§ **Task instructions**
Only lines containing the word "image" are needed; pull them out of the material.

§ **Data listing**
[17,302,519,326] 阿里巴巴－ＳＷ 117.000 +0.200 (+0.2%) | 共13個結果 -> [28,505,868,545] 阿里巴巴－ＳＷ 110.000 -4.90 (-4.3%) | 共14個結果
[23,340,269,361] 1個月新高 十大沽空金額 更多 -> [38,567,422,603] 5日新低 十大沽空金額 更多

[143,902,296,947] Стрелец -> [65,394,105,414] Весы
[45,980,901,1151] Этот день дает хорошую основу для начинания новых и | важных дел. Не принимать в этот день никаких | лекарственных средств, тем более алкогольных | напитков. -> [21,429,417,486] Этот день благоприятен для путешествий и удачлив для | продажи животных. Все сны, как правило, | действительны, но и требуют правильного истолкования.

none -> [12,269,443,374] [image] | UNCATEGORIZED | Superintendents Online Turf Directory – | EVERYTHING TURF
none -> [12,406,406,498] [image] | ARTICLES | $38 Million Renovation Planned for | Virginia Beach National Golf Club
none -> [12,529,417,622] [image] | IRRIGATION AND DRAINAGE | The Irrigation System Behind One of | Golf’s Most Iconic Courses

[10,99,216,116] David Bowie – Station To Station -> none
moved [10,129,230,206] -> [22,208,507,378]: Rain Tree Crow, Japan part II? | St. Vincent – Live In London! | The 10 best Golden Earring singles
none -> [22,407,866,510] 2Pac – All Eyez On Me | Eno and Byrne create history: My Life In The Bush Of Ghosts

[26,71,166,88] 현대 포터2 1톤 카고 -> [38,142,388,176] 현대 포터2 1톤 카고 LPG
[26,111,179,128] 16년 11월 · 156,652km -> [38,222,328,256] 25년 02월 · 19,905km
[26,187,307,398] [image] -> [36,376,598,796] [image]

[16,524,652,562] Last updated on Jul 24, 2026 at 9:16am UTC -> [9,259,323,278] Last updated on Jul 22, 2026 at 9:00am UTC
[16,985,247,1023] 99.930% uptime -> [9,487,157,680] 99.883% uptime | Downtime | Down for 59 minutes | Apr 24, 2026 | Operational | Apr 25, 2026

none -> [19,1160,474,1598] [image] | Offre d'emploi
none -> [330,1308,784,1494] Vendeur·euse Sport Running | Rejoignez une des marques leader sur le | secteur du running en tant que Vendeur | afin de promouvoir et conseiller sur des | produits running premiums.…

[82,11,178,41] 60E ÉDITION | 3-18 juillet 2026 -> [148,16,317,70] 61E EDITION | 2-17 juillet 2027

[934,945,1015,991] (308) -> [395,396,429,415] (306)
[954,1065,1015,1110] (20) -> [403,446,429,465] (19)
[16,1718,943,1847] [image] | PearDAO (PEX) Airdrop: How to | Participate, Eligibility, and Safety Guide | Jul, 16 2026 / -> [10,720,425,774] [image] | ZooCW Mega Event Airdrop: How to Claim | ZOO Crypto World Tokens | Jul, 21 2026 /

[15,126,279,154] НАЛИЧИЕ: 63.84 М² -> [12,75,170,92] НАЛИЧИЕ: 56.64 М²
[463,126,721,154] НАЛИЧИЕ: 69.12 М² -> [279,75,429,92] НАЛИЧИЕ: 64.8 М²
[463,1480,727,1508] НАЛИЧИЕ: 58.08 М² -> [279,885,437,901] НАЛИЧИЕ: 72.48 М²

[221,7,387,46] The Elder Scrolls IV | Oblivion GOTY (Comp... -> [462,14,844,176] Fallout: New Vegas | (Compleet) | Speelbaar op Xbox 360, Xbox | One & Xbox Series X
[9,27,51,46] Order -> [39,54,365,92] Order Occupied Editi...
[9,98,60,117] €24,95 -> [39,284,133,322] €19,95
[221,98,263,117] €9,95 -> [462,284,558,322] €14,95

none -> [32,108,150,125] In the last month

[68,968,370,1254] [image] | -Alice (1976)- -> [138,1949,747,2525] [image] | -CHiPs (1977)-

§ **Task result**
none -> [12,269,443,374] [image] | UNCATEGORIZED | Superintendents Online Turf Directory – | EVERYTHING TURF
none -> [12,406,406,498] [image] | ARTICLES | $38 Million Renovation Planned for | Virginia Beach National Golf Club
none -> [12,529,417,622] [image] | IRRIGATION AND DRAINAGE | The Irrigation System Behind One of | Golf’s Most Iconic Courses
[26,187,307,398] [image] -> [36,376,598,796] [image]
none -> [19,1160,474,1598] [image] | Offre d'emploi
[16,1718,943,1847] [image] | PearDAO (PEX) Airdrop: How to | Participate, Eligibility, and Safety Guide | Jul, 16 2026 / -> [10,720,425,774] [image] | ZooCW Mega Event Airdrop: How to Claim | ZOO Crypto World Tokens | Jul, 21 2026 /
[68,968,370,1254] [image] | -Alice (1976)- -> [138,1949,747,2525] [image] | -CHiPs (1977)-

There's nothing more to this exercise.